A system for generating information on viewer emotional response to content is disclosed. The system may include a viewer response input unit configured to capture local data representing at least one of local viewer audio or local viewer video of a local viewer's response to content data, the content data representing at least one of content audio or content video. The system may also include a viewer emotion analysis unit configured to generate local viewer emotion information indicative of an emotional response of the local viewer to the content data, based on the local data.

Description

    CROSS-REFERENCE TO RELATED APPLICATION
  • This application claims priority of Japanese Patent Application No. 2010-042866, filed on Feb. 26, 2010, the entire content of which is hereby incorporated by reference.
  • BACKGROUND
  • 1. Technical Field
  • The present disclosure relates to a content playing device, and particularly relates to a content playing device enabling greater sensation of presence to be obtained when viewing contents, without hindering viewing.
  • 2. Description of the Related Art
  • Traditionally, television receivers have often been one-way information transmission devices from producers of programs to viewers. In contrast, there have been proposed the CAPTAIN System (Character And Pattern Telephone Access Information Network System) and interactive services in terrestrial digital broadcasting, as frameworks for producing programs in which viewers can participate.
  • On the other hand, in recent years, development of networks has allowed for a great deal of communication between users. Particularly, communication tools called micro-blogs which enable short sentences to be typed has led to a preference for communication with higher immediacy. Using such tools allows users to easily talk about subjects on their mind at the present moment, lending to a sense of closeness and presence.
  • Also, a technique has been proposed in which text which a user or other users have written is superimposed on moving image contents being distributed by streaming, as a technique for users to have communication one with another (e.g., Japanese Unexamined Patent Application Publication No. 2008-172844). With this technique, text input by a user is transmitted to a streaming server, and the text and other text written by other users is superimposed on moving image contents being distributed.

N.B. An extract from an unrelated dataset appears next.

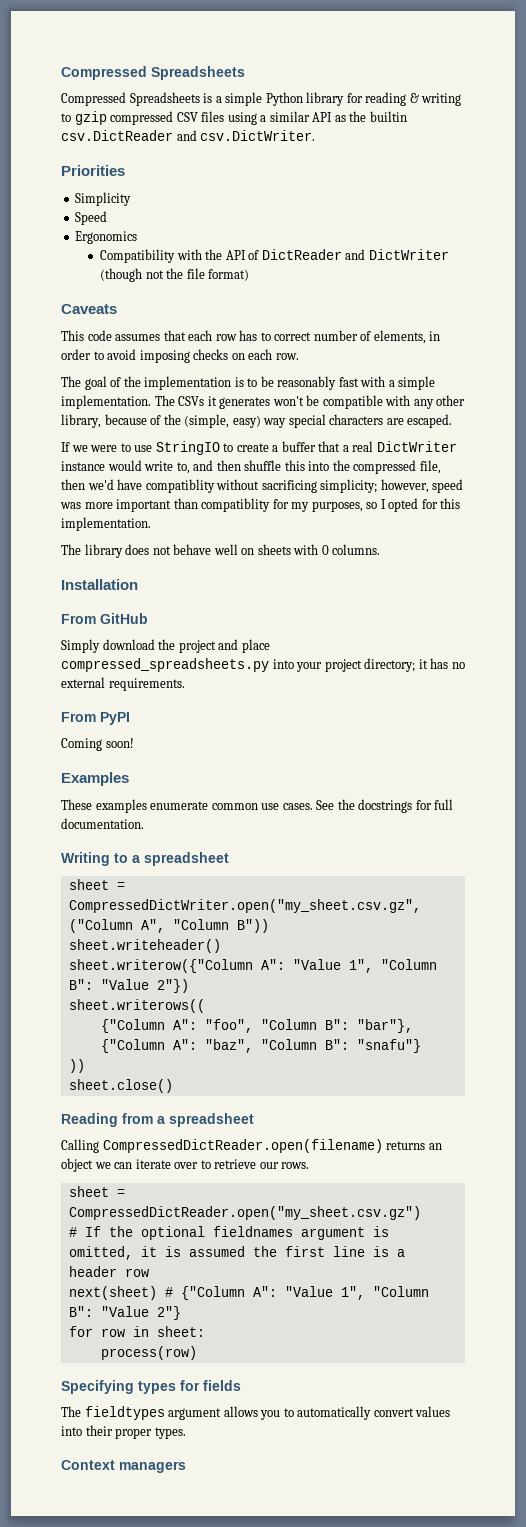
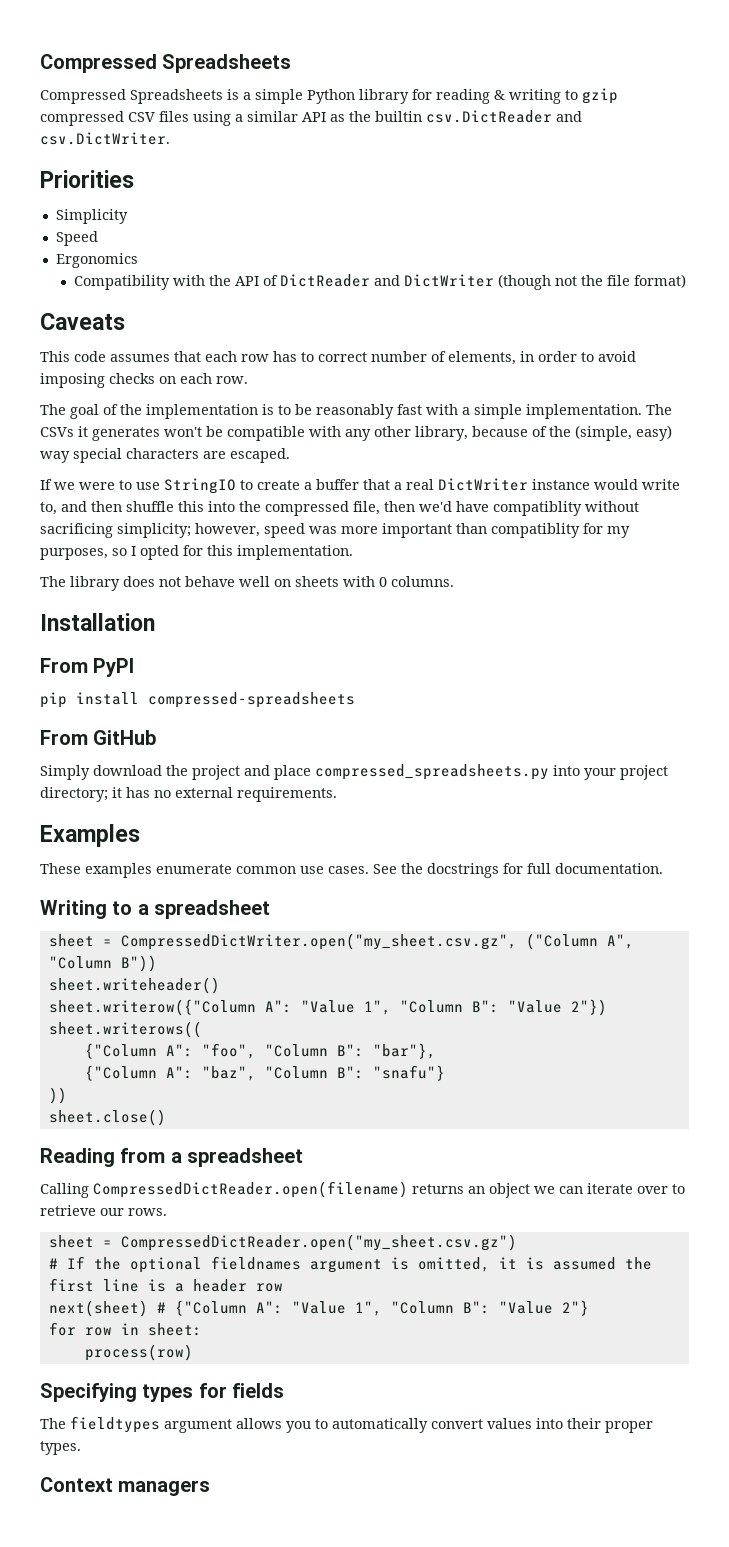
(138, 584) none -> [40,658,135,677] [40,692,355,708] // From PyPI // pip install compressed-spreadsheets
[61,712,130,725] [61,738,134,751] // From PyPI // Coming soon! -> (337, 794) none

  • Further, there is a technique wherein, upon a user viewing a program of a sport event or the like with a cellular phone inputting cheering information by operating the cellular phone, the cheering information is fed back to the venue where the sport event or the like is being held, and cheering sounds corresponding to the cheering information are played at the venue (e.g., Japanese Unexamined Patent Application Publication No. 2005-339479). With this technique, the cheering information of other users is also fed back to the cellular phone of the user viewing the program, so the user of the cellular phone can also experience a sense of presence.
  • SUMMARY
  • However, with the aforementioned techniques, the very act of obtaining the sensation of presence when viewing contents, has hindered viewing the contents. For example, with the aforementioned interactive service, viewers could only do things such as selecting an answer from several options for a question in the program. This does not provide an atmosphere of spontaneous participation, and the viewers do not have much more than a sense of remotely participating in a limited manner.
  • Also, with communication by micro-blogs, and techniques such as superimposing input text on moving image contents being distributed by streaming, the users have had to actually input text of their own accord. Accordingly, if a user attempts to concentrate on viewing the content, typing and communication skills may suffer, but if the user attempts to concentrate on the typing, the user may be missing out on the full enjoyment of viewing the content.

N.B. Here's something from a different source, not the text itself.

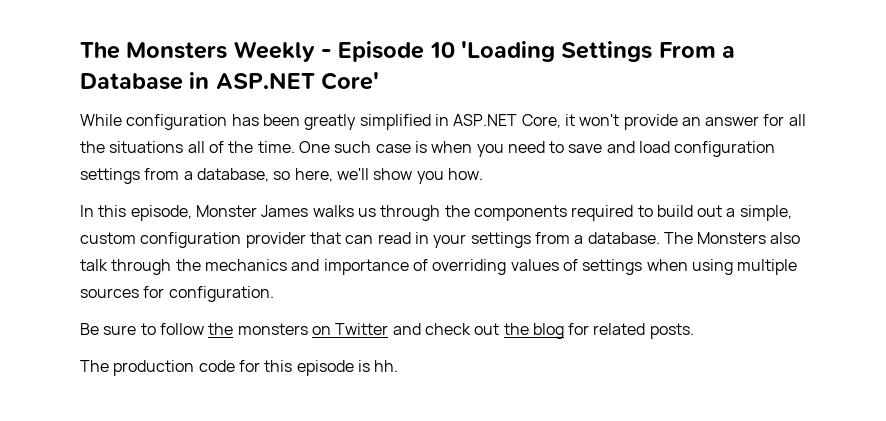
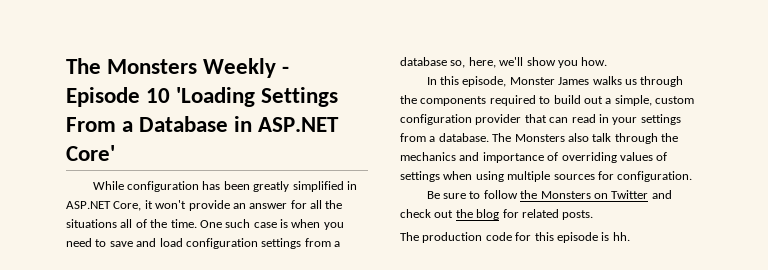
[196,168,291,182] database, so -> [400,57,466,68] database so,
[237,323,308,335] monsters -> [540,191,591,199] Monsters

  • Further, with the method for feeding back cheering information input at a cellular phone to the actual venue, the user transmits cheering and shouting as cheering information, so the user has to intentionally transmit this information, which may be a distraction from concentrating on the contents.
  • It has been found desirable to enable greater sensation of presence to be obtained when viewing contents, without hindering viewing.
  • Accordingly, there is disclosed a system for generating information on viewer emotional response to content. The system may include a viewer response input unit configured to capture local data representing at least one of local viewer audio or local viewer video of a local viewer's response to content data, the content data representing at least one of content audio or content video. The system may also include a viewer emotion analysis unit configured to generate local viewer emotion information indicative of an emotional response of the local viewer to the content data, based on the local data.
  • There is also disclosed a method for generating information on viewer emotional response to content. The method may include capturing local data representing at least one of local viewer audio or local viewer video of a local viewer's response to content data, the content data representing at least one of content audio or content video. The method may also include generating local viewer emotion information indicative of an emotional response of the local viewer to the content data, based on the local data.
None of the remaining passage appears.